The self-indulgent side:


As I said above, this isn't the worst, and others are just like it, but it's the most severe example I can think of right now. I actually want to say it's the worst, except I've seen worse ones in the past. I believe.

I actually find it kind of funny that I once liked this. I would still like it if it were an instrumental, and even then, it would still feel like a bit of a guilty pleasure because it sounds so steeped in indie-alternative, and that's a genre I don't really relate to; I felt like I was having my 'first time' in liking it and talking about it to my peers, because I was excited about something they were already immersed in and seemed 'cool' about. It's mildly mortifying to think I once referred to it erroneously as "pumped up with kicks" - I guess I was happy that I liked something then-current that everyone around me listened to to the point of screwing up the title. Hence the "first time" metaphor. I personally dislike acting or trying to adapt a 'coolness' based on mass-interest in something; If I wanted to be 'cool,' I'd have an individual coolness based on character, not devotion to something that permits me under a label with others. The difference with that is you can choose to see individual 'coolness' or not, and no one would have to care; there's no false superiority or identity coming from the mass-interest type. I've gotten wordy...
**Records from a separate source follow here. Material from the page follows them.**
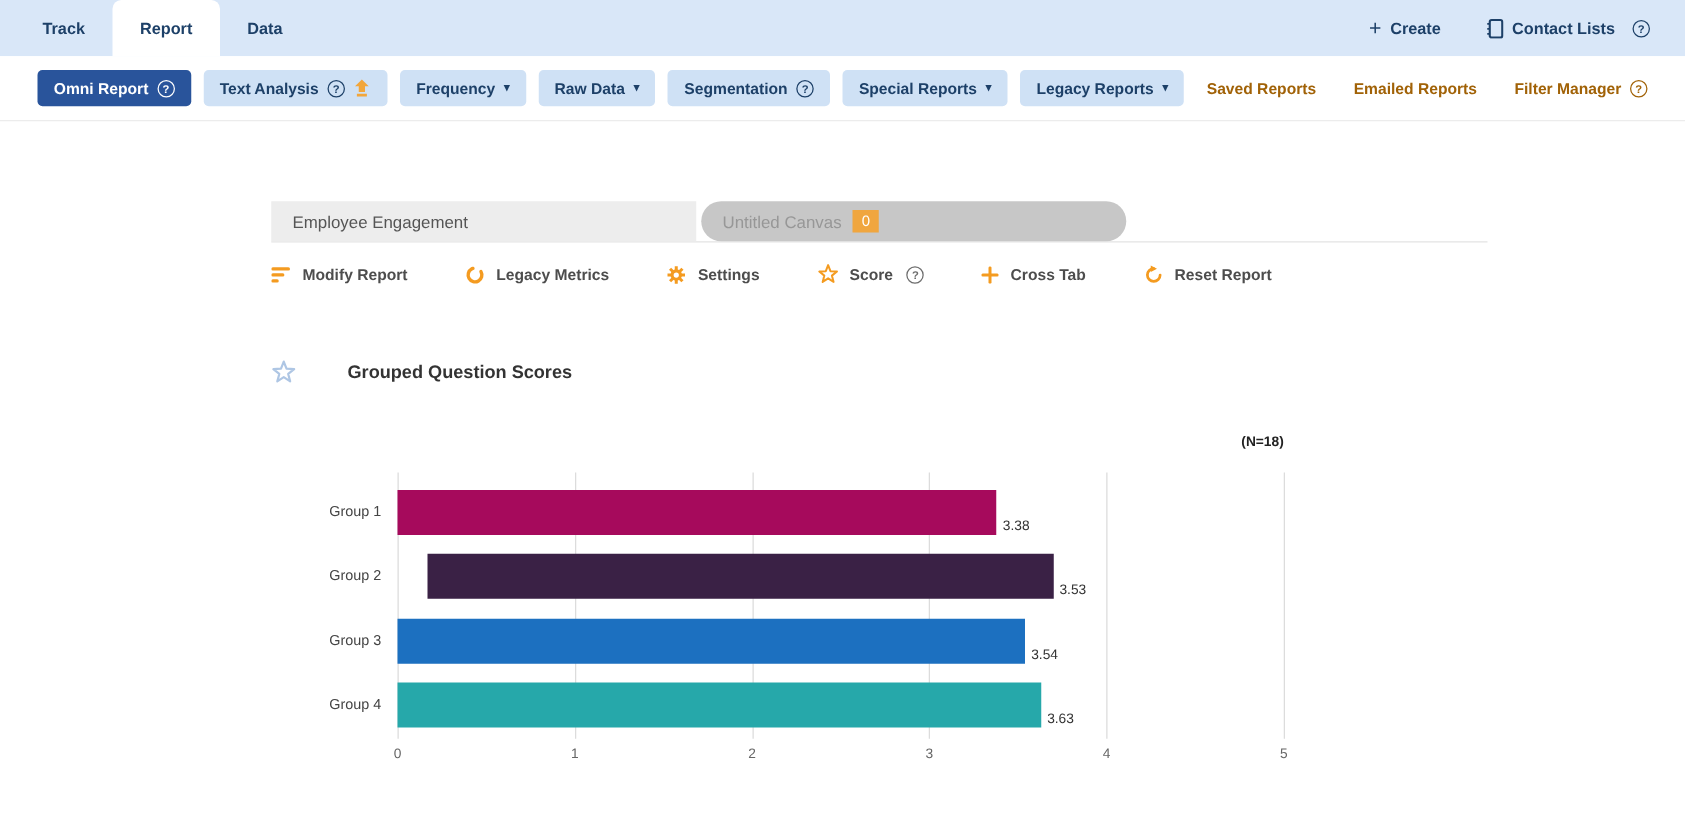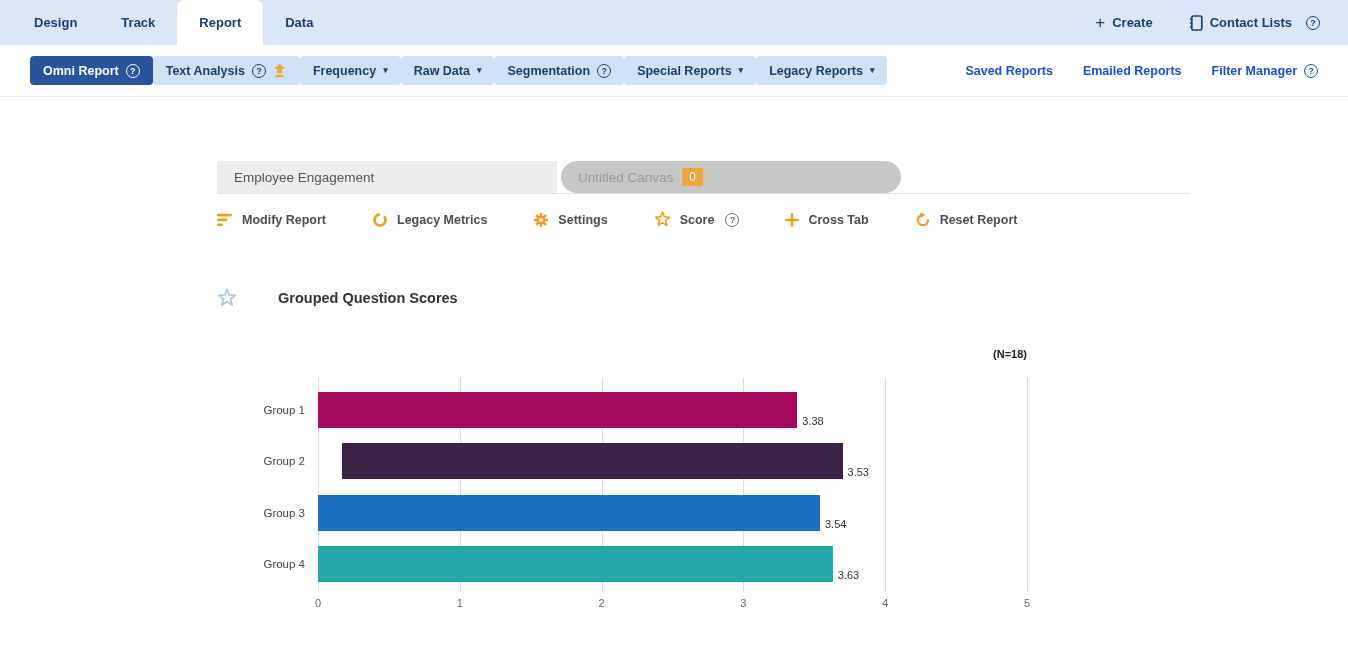--- a/index.html
+++ b/index.html
@@ -104,7 +104,6 @@
 <body>
 
 <header class="topnav">
-  <div class="nav-tab">Design</div>
   <div class="nav-tab">Track</div>
   <div class="nav-tab active">Report</div>
   <div class="nav-tab">Data</div>

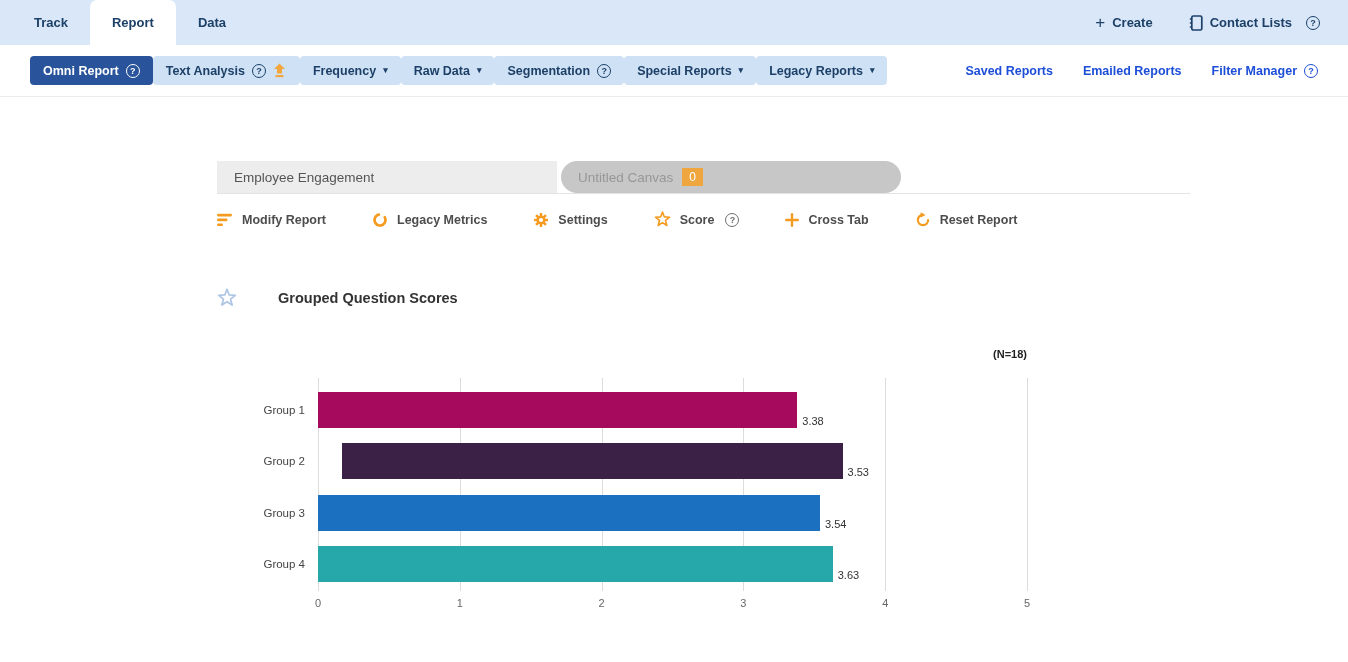--- a/index.html
+++ b/index.html
@@ -38,7 +38,7 @@
   
   .report-nav {
     height:52px; background:#fff; border-bottom:1px solid #ececec;
-    display:flex; align-items:center; padding:0 30px; 
+    display:flex; align-items:center; padding:0 30px; gap:10px;
   }
   .rn-btn {
     display:inline-flex; align-items:center; height:29px; padding:0 13px;

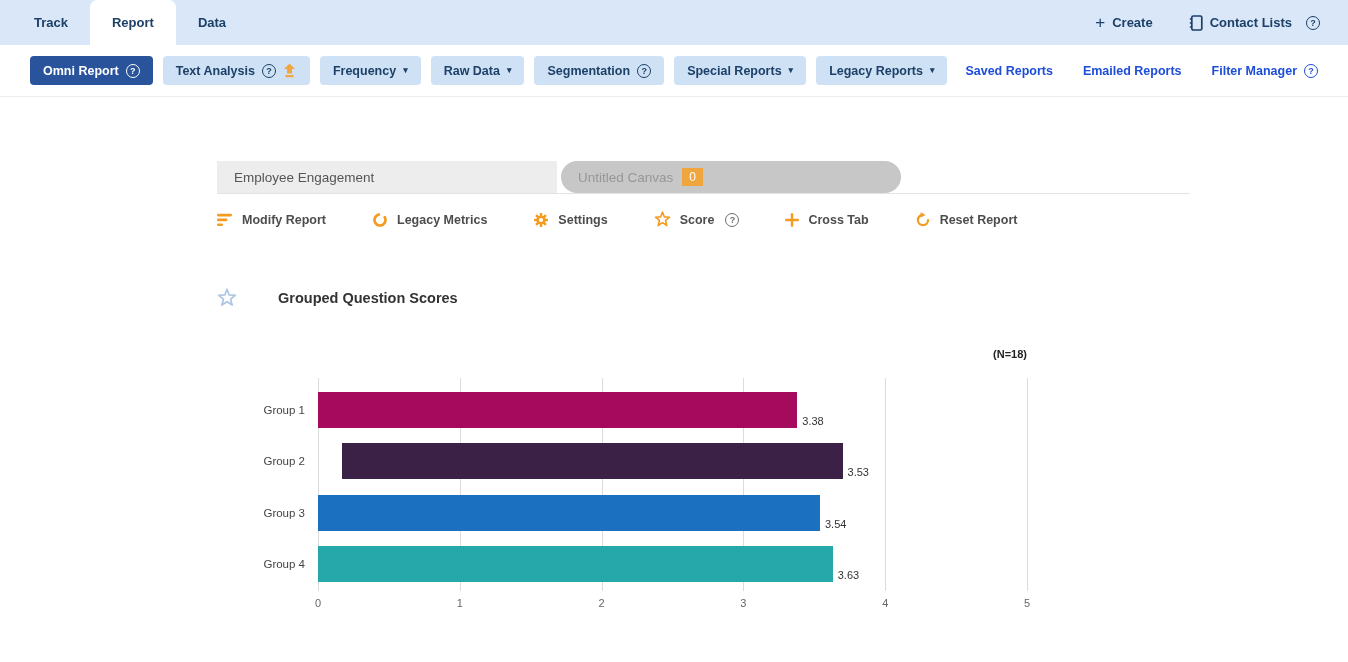--- a/index.html
+++ b/index.html
@@ -49,7 +49,7 @@
   .rn-btn .upgrade { margin-left:6px; display:inline-flex; }
   .rn-links {
     margin-left:auto; display:flex; align-items:center; gap:30px;
-    font-size:12.5px; font-weight:700; color:#1d4ed8;
+    font-size:12.5px; font-weight:700; color:#a16207;
   }
   .rn-link { display:inline-flex; align-items:center; cursor:pointer; white-space:nowrap; }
I viewed this video a couple of times. As far as I've seen, it's merely a clip video of promotional material of their pressings mixed with home videos and footage that, with the influence of the promotional stuff and this song as the soundtrack, seem to impress upon the viewer how chill and amazing these young men are. It's permeated with that 'look at us' showiness as the band members sweet-talk girls at bars, drink, jump off low cliffs, travel, and come off with an overload of swagger. Finally, you add in ridiculous footage of the band playing so ridiculously hard, rocking their guitars and screaming into microphones that it makes no sense whatsoever. They're an indie band, not a hard metal rock band. They look like idiots.
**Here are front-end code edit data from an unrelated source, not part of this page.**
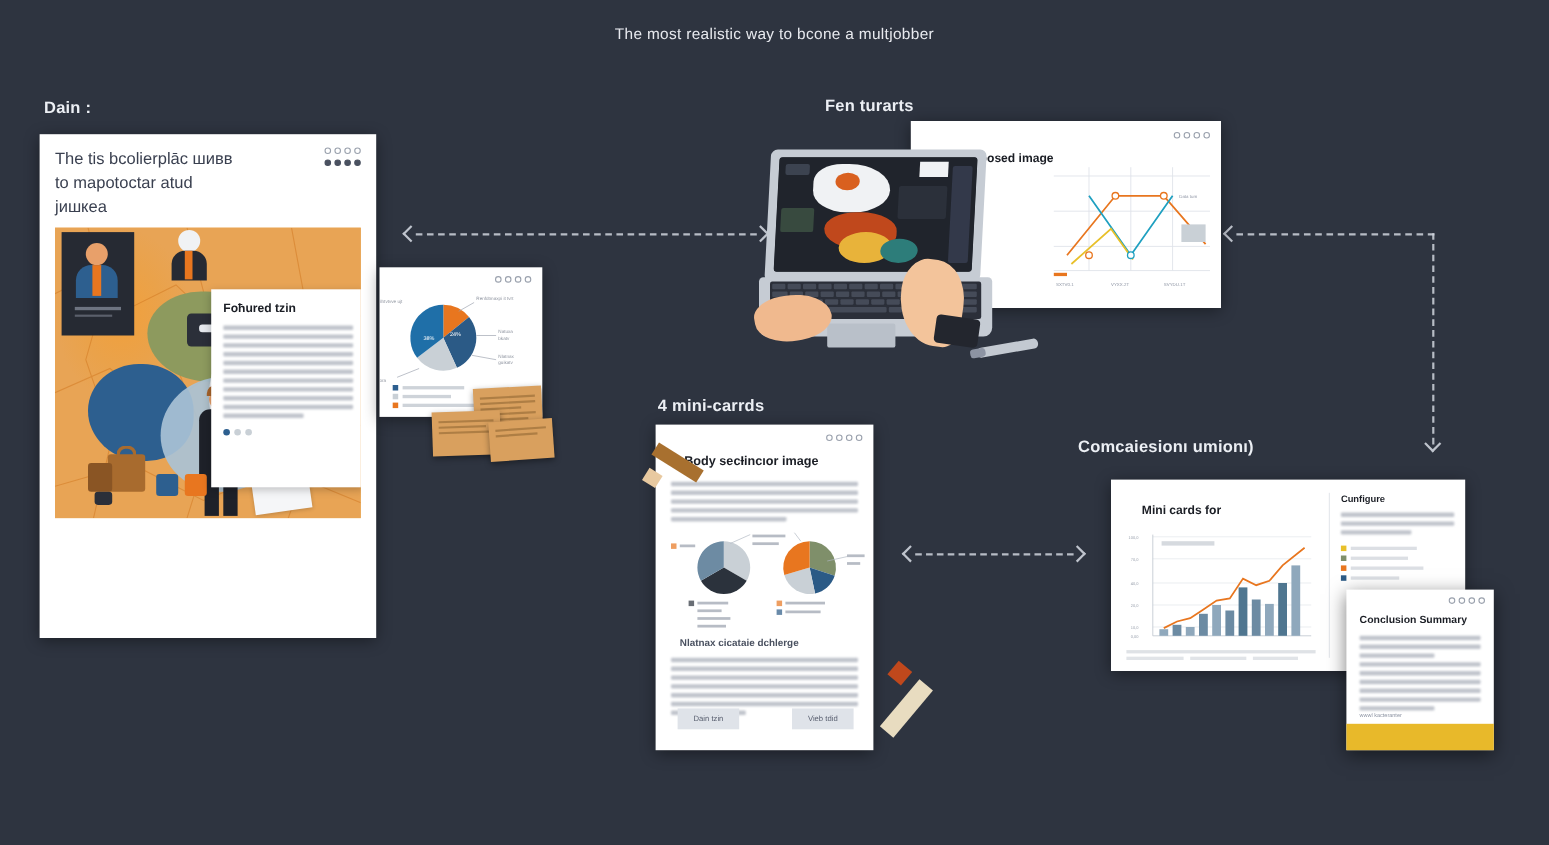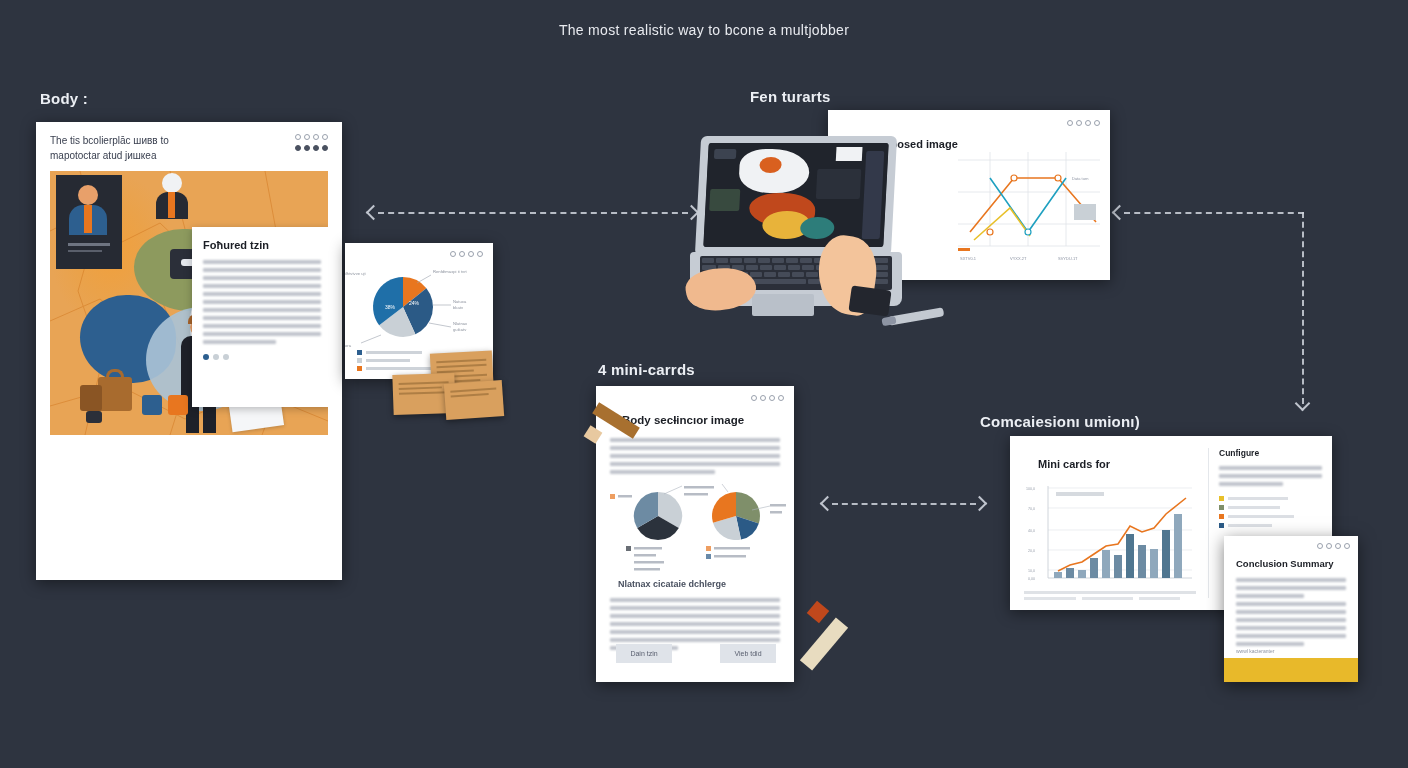--- a/index.html
+++ b/index.html
@@ -92,7 +92,7 @@
 
   <div class="abs headline">The most realistic way to bcone a multjobber</div>
 
-  <div class="abs seclabel" style="left:40px; top:90px;">Body :</div>
+  <div class="abs seclabel" style="left:40px; top:90px;">Dain :</div>
   <div class="abs seclabel soft" style="left:750px; top:88px;">Fen turarts</div>
   <div class="abs seclabel soft" style="left:598px; top:361px;">4 mini-carrds</div>
   <div class="abs seclabel soft" style="left:980px; top:413px;">Comcaiesionı umionı)</div>

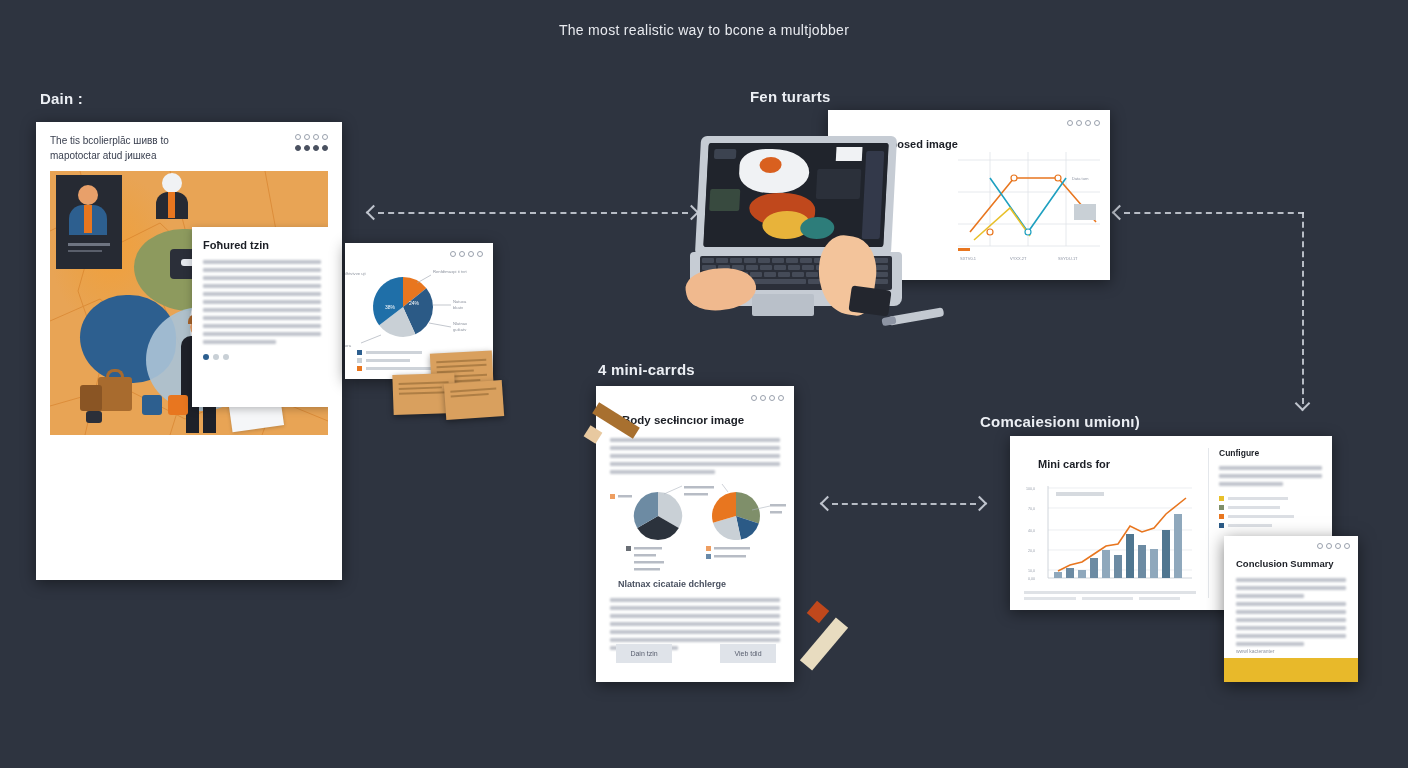--- a/index.html
+++ b/index.html
@@ -46,7 +46,7 @@
   
   #poster { left: 36px; top: 122px; width: 306px; height: 458px; background: #fff; }
   #poster .hdr { display: flex; justify-content: space-between; align-items: flex-start; padding: 12px 14px 8px; }
-  #poster .hdr .t { font-size: 10px; line-height: 1.45; color: #3a4050; filter: blur(.7px); width: 170px; }
+  #poster .hdr .t { font-size: 15px; line-height: 1.45; color: #3a4050; filter: blur(.7px); width: 170px; }
   #poster .art { position: relative; height: 264px; margin: 0 14px; background:
       radial-gradient(closest-side at 22% 30%, #f1a03c 0%, #eaa24a 60%, #e8a455 100%),
       linear-gradient(160deg, #f0a84e 0%, #e8b05e 45%, #efc169 100%);

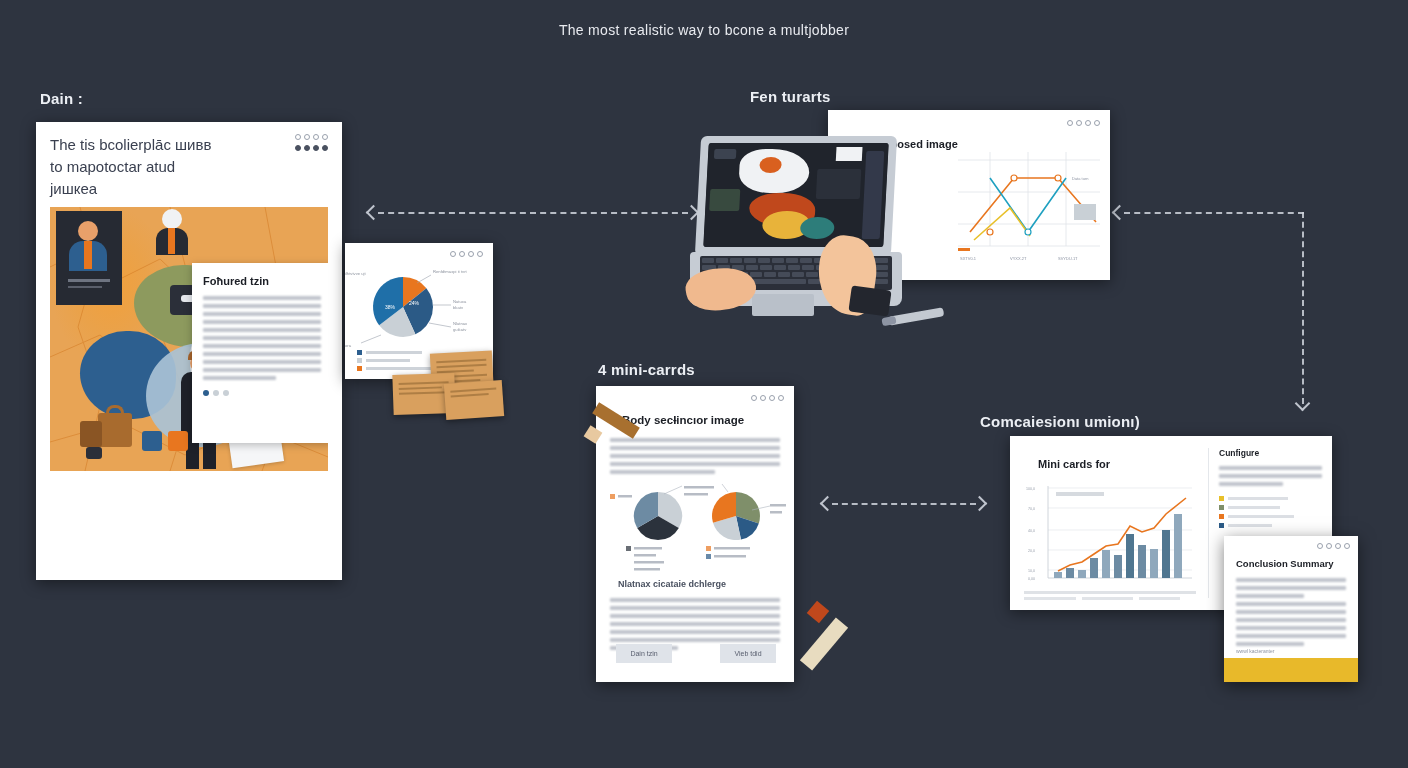--- a/index.html
+++ b/index.html
@@ -95,7 +95,7 @@
   <div class="abs seclabel" style="left:40px; top:90px;">Dain :</div>
   <div class="abs seclabel soft" style="left:750px; top:88px;">Fen turarts</div>
   <div class="abs seclabel soft" style="left:598px; top:361px;">4 mini-carrds</div>
-  <div class="abs seclabel soft" style="left:980px; top:413px;">Comcaiesionı umionı)</div>
+  <div class="abs seclabel soft" style="left:980px; top:398px;">Comcaiesionı umionı)</div>
 
   <div class="abs" style="left:368px; top:205px; width:330px; height:20px;">
     <div class="dash-h" style="position:absolute; left:10px; top:7px; width:310px;"></div>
The only similarity between the entire video and the entire song is the lead singer's use of a megaphone in a couple of shots. The use of which makes me dislike the vocals in the song altogether.

The lack of creativity goes further, even to the song itself. If you want a song about a high school shooting - with other children being murdered, or just the murderer him/herself - listen to 'Jeremy' by Pearl Jam. The music video to that song won awards, and though it was a more complex video, it meshed with the song perfectly and poetically, when you consider the whole 'life goes on despite this' aspect of the opening shot. The lyrics of 'Pumped up Kicks' are also hardly written between the lines, preferring the more upfront obvious style - of which nothing is wrong with that, but it lacks poetry and comes off as kind of repetitive (other songs deal with the same kind of subject matter).

I could watch 'Message to my Girl' over and over and come back to it after awhile. I can't watch 'Pumped up Kicks' more than once or twice altogether. I don't need to admire those men for chilling out and simultaneously putting out an amazing record, look, there it is, zoom in on it, see the band's name? Oh look, they're standing in a parking lot, bleary, I wonder what they were up to?

One thing I can notice, before I have to go, is that today's music videos seem to be way less creative than their 80s and 90s counterparts, and way more self-indulgent. I wonder why. There's way more exhibitionism, sex, and self-admiration going around than either of those two decades. It's unfortunate. Not to mention that it's possible to be creative and self-indulgent at the same time, and back then - I think 'Take on Me' by Ah-Hah exhibits a bit of both. But either way.